### Aim of the exercise
Set down exactly the lines from the one containing "discount: 20% = 855.97 -> 15% = 645.03" through the last line of the data below, and no others.

Stored entries:
>>

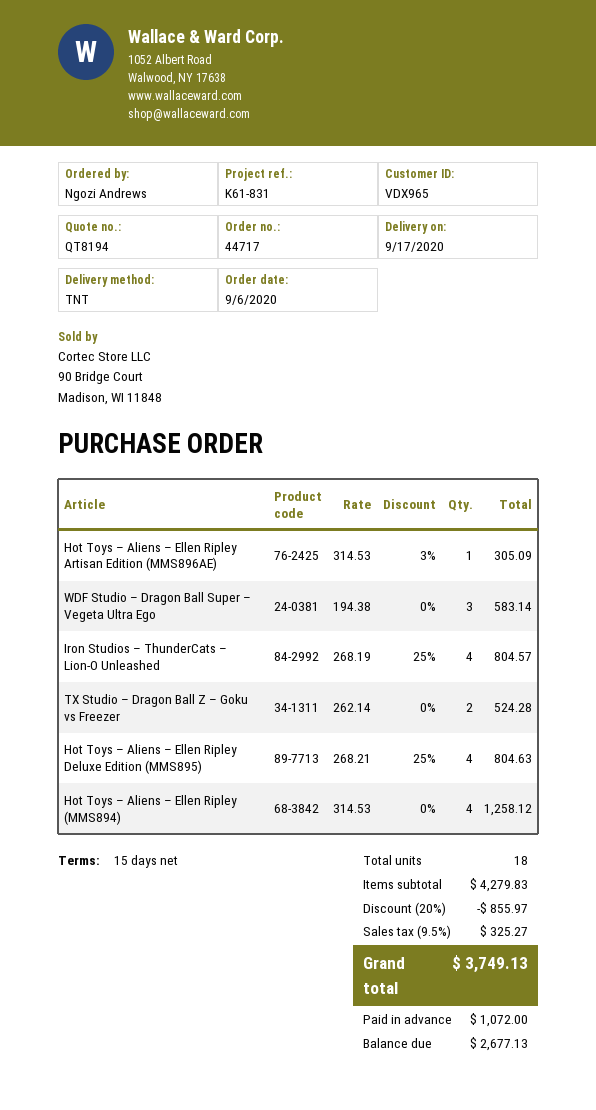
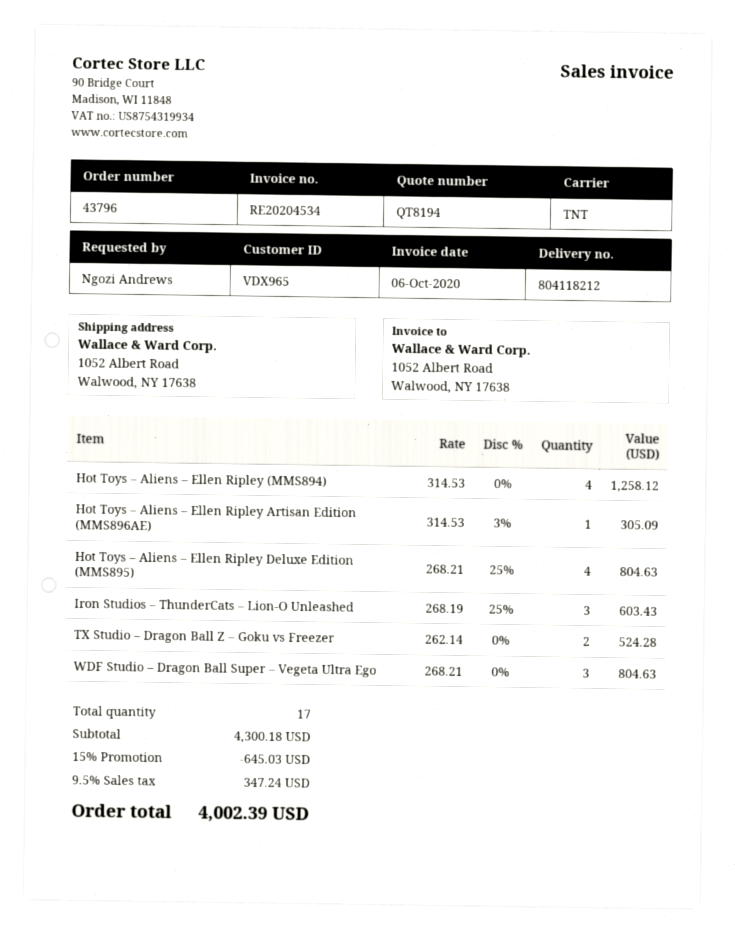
order number: 44717 -> 43796
WDF Studio – Dragon Ball Super – Vegeta Ultra Ego: 3 x 194.38 = 583.14 -> 3 x 268.21 = 804.63
Iron Studios – ThunderCats – Lion-O Unleashed: 4 x 268.19 - 25% = 804.57 -> 3 x 268.19 - 25% = 603.43
total quantity: 18 -> 17
subtotal: 4279.83 -> 4300.18
discount: 20% = 855.97 -> 15% = 645.03
tax: 9.5% = 325.27 -> 9.5% = 347.24
total: 3749.13 -> 4002.39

<<

### Solved exercise
discount: 20% = 855.97 -> 15% = 645.03
tax: 9.5% = 325.27 -> 9.5% = 347.24
total: 3749.13 -> 4002.39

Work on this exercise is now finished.